2009-07-07 Thread Dimitri Fontaine

Le 7 juil. 09 à 19:37, Greg Stark a écrit :

I propose that there's a maximum reasonable planning time


It sounds so much like the planner_effort GUC that has been talked  
about in the past...

  http://archives.postgresql.org/pgsql-performance/2009-05/msg00137.php

...except this time you want to measure it in seconds. The problem  
with measuring it in seconds is that when the time has elapsed, it's  
uneasy to switch from classic to geqo and avoid beginning from scratch  
again.

Would it be possible to start geqo from current planner state?

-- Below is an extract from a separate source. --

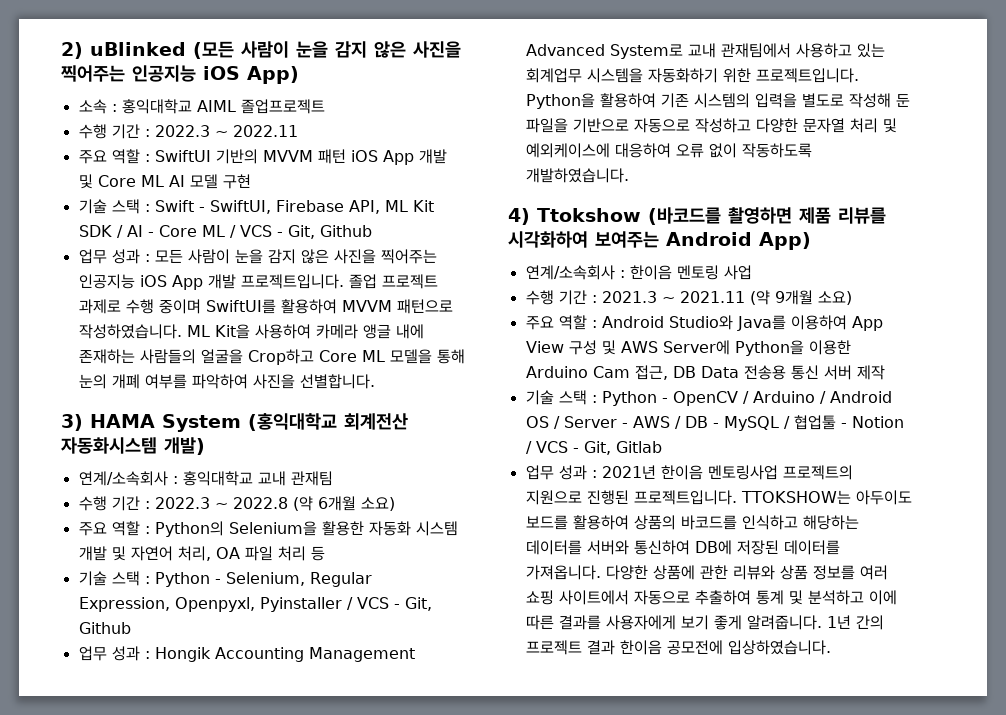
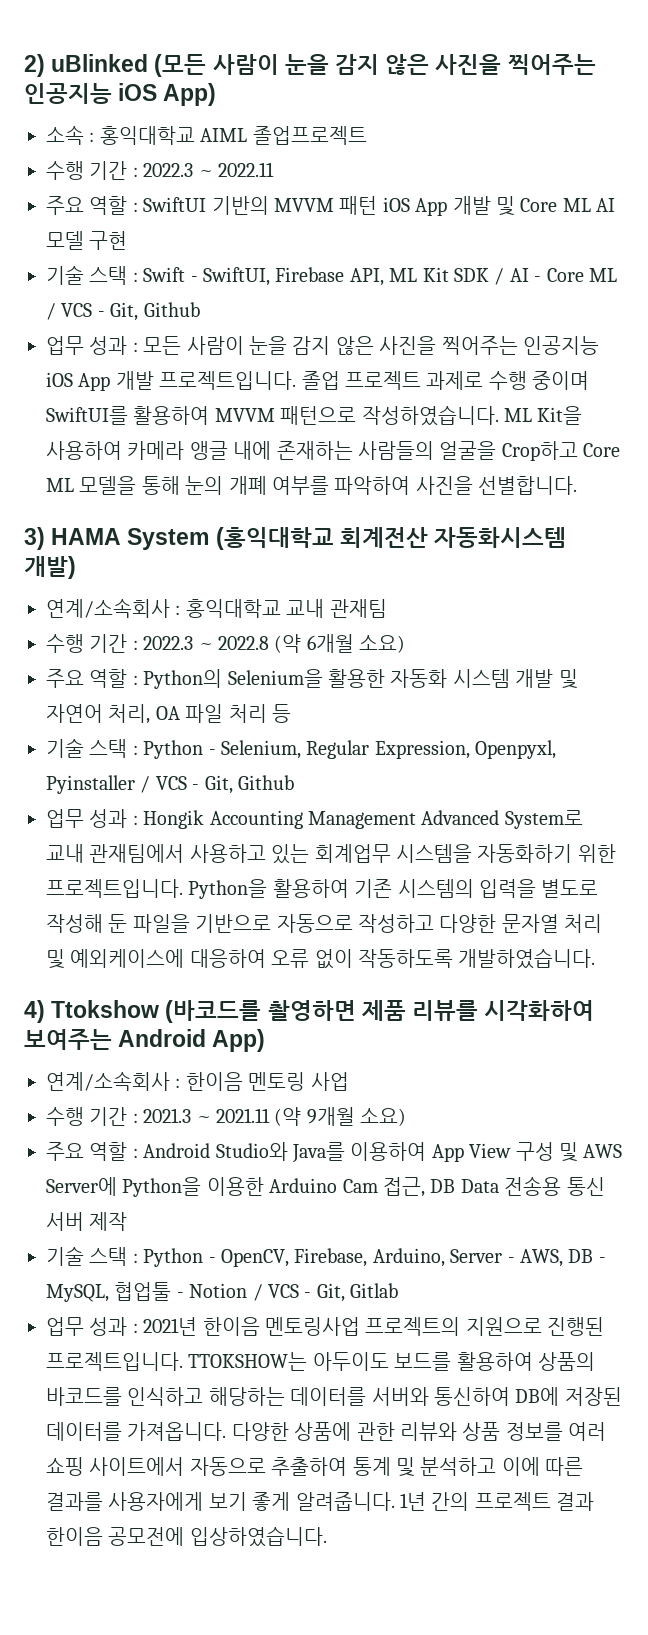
[672,391,892,406] [525,416,790,431] OpenCV / Arduino / Android OS / Server - AWS / DB - MySQL / -> [221,1248,606,1267] [46,1284,109,1302] OpenCV, Firebase, Arduino, Server - AWS, DB - MySQL,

Another idea would be to have more complex metrics for deciding when  
to run geqo, that is guesstimate the query planning difficulty very  
quickly, based on more than just the number of relations in the from:  
presence of subqueries, UNION, EXISTS, IN, or branches in where  
clause, number of operators and index support for them, maybe some  
information from the stats too... The idea would be to
 - set an effort threshold from where we'd better run geqo (GUC,  
disabling possible)

 - if threshold enabled, compute metrics
 - if metric = threshold, use geqo, if not, classic planner
 - maybe default to disabling the threshold

It seems it'd be easier to set the new GUC on a per query basis...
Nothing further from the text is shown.